I've attempted to replicate the WmiObject call as seen in another Kansa module, but this still did not produce data from remote hosts. - https://github.com/davehull/Kansa/blob/master/Modules/Process/Get-ProcsWMI.ps1

I attempted to understand what was happening in the InjectedThreads.ps1 script since it uses WmiObject remotely without issue, but its a bit over my head. From what I could understand, it sounds like WmiObject is "unmanaged" (unauthenticated? / not inheriting Kerberos from PowerShell?) - https://github.com/davehull/Kansa/blob/master/Modules/Process/Get-InjectedThreads.ps1

I've attempted multiple variations of Wmi Authentication, Impersonation and Privileges. Which unfortunately still produces no remote data. - https://blogs.msmvps.com/richardsiddaway/2011/08/04/authentication-impersonation-and-privileges/

Finally, since get-WmiObject is technically deprecated, in favor of Get-CIMInstance, I've attempted multiple variations of the Get-CIMInstance cmdlet.

Here is the code from the module I'm attempting to make, get-ProcessInfo.ps1

Get-WmiObject win32_process | Select-Object creationdate,ws,ProcessName,ProcessID,ParentProcessID, @{Name = 'ParentProcessName';Expression = {(Get-Process -Id $_.ParentProcessId).Name}},Path,CommandLine,@{Name = 'ParentProcessPath';Expression = {(Get-Process -Id $_.ParentProcessId).Path}}

Expected results should be a list of processes and their related info, which works on my local machine, and returns no data (just errors) when run remotely via the Invoke-Command within Kansa.ps1

Can someone point me in the proper direction with what exactly is happening here, and how I might go about resolving the issue?

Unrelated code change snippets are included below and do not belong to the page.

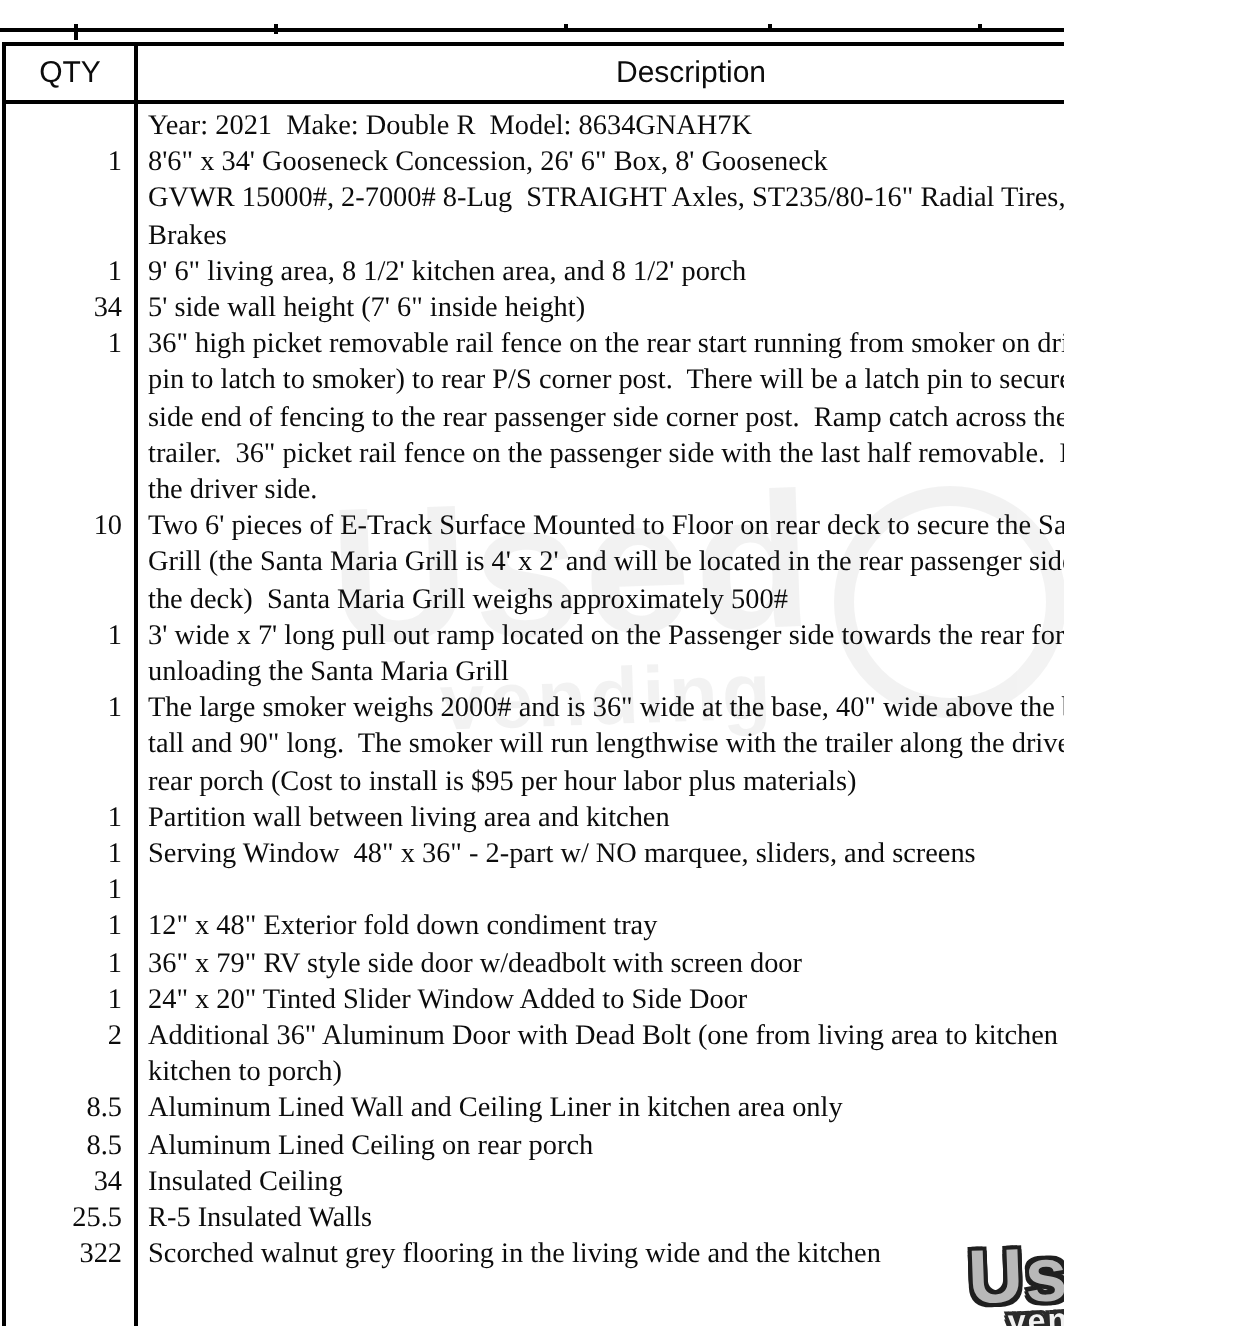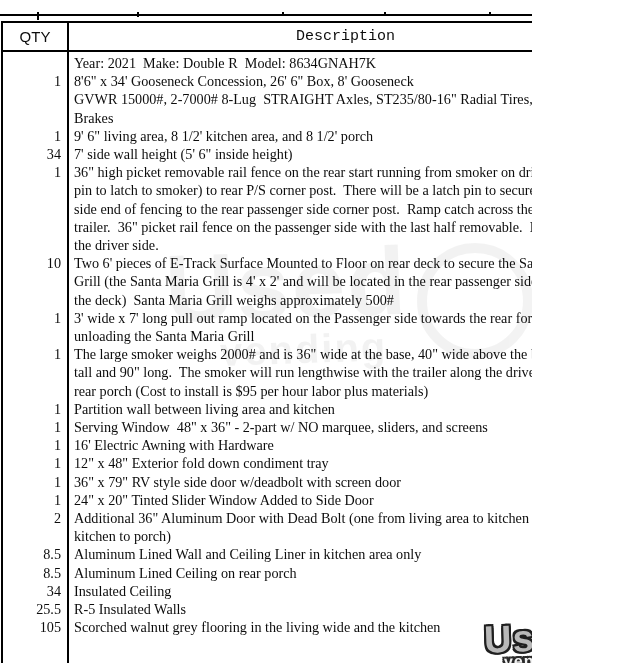--- a/index.html
+++ b/index.html
@@ -74,7 +74,6 @@
     display: flex;
     align-items: center;
     justify-content: center;
-    font-family: Liberation Mono, monospace;
   }
 
   .tbody {

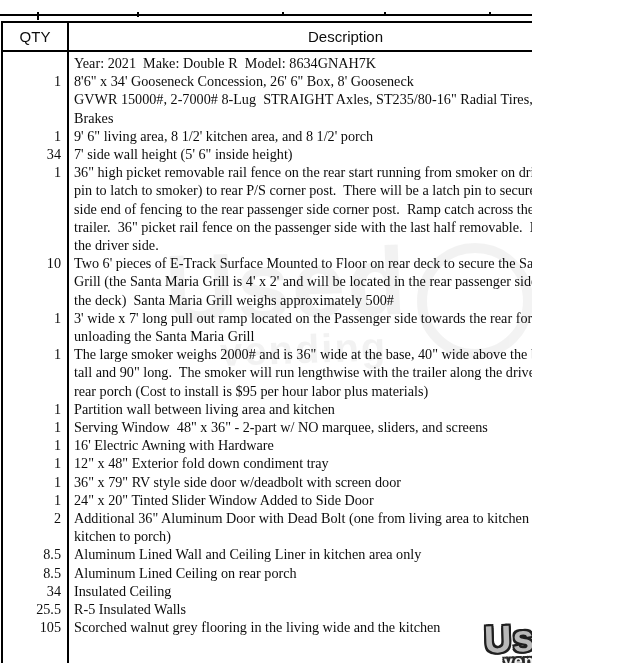--- a/index.html
+++ b/index.html
@@ -288,7 +288,7 @@
         </div>
         <div class="trow">
           <div class="td-qty">34</div>
-          <div class="td-desc">7' side wall height (5' 6" inside height)</div>
+          <div class="td-desc">5' side wall height (7' 6" inside height)</div>
         </div>
         <div class="trow">
           <div class="td-qty">1</div>

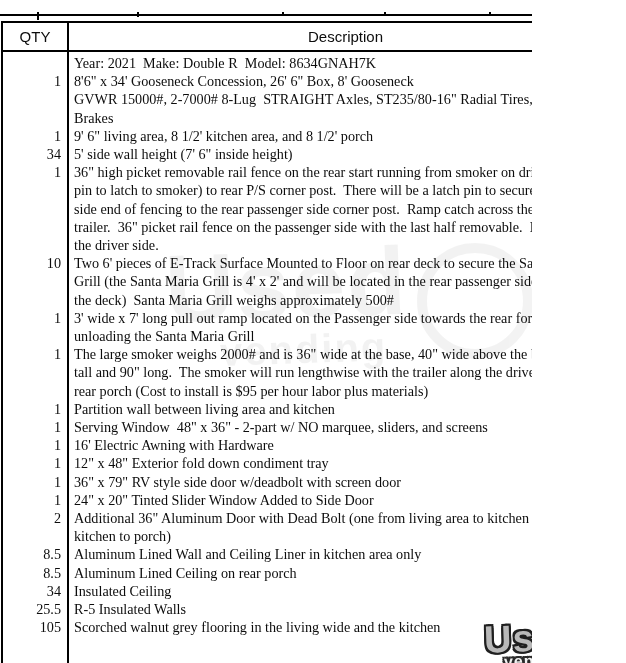--- a/index.html
+++ b/index.html
@@ -316,7 +316,6 @@
         </div>
         <div class="trow">
           <div class="td-qty">1</div>
-          <div class="td-desc">16' Electric Awning with Hardware</div>
         </div>
         <div class="trow">
           <div class="td-qty">1</div>

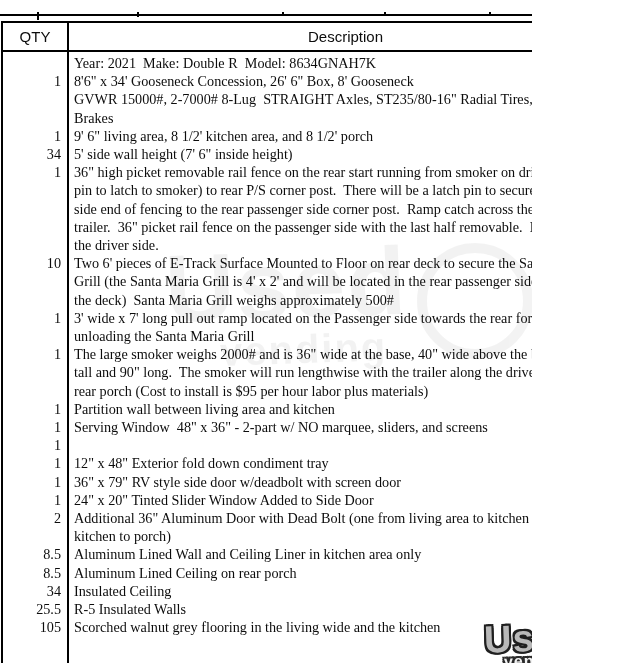--- a/index.html
+++ b/index.html
@@ -350,7 +350,7 @@
           <div class="td-desc">R-5 Insulated Walls</div>
         </div>
         <div class="trow">
-          <div class="td-qty">105</div>
+          <div class="td-qty">322</div>
           <div class="td-desc">Scorched walnut grey flooring in the living wide and the kitchen</div>
         </div>
       </div>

*As a note, this scrip is run via WinRM (Invoke-Command) on a remote host, so asking for credentials is out of the question, and so is hard coded credentials.

mklement0
  • 382,024
  • 64
  • 607
  • 775
Duck
  • 91
  • 7
  • 1
    Have you tried `Get-CimInstance -ComputerName` directly? No need to get PowerShell remoting involved via `Invoke-Command`. – mklement0 Jul 12 '19 at 23:31
  • I would try to run your code inside another job with explicitly specified credentials: `Invoke-Command { Start-Job { Get-WmiObject ... } -Credential ... } -Credential ...` – Zergatul Jul 13 '19 at 07:59

1 Answers1

3

In your computed properties you're assuming that the ParentProcessId is always a valid id:

@{Name = 'ParentProcessPath';Expression = {(Get-Process -Id $_.ParentProcessId).Path}

The Win32_Process documentation states the following:

It is possible that the process identified by ParentProcessId is terminated, so ParentProcessId may not refer to a running process. It is also possible that ParentProcessId incorrectly refers to a process that reuses a process identifier.

That means that ParentProcessId might point to an already terminated process. In that case (Get-Process -Id $_.ParentProcessId).Path will trigger an error (because no process for e.g. 528 is found, therefore (Get-Process -Id $_.ParentProcessId) will be $null and you're trying to call $null.Name).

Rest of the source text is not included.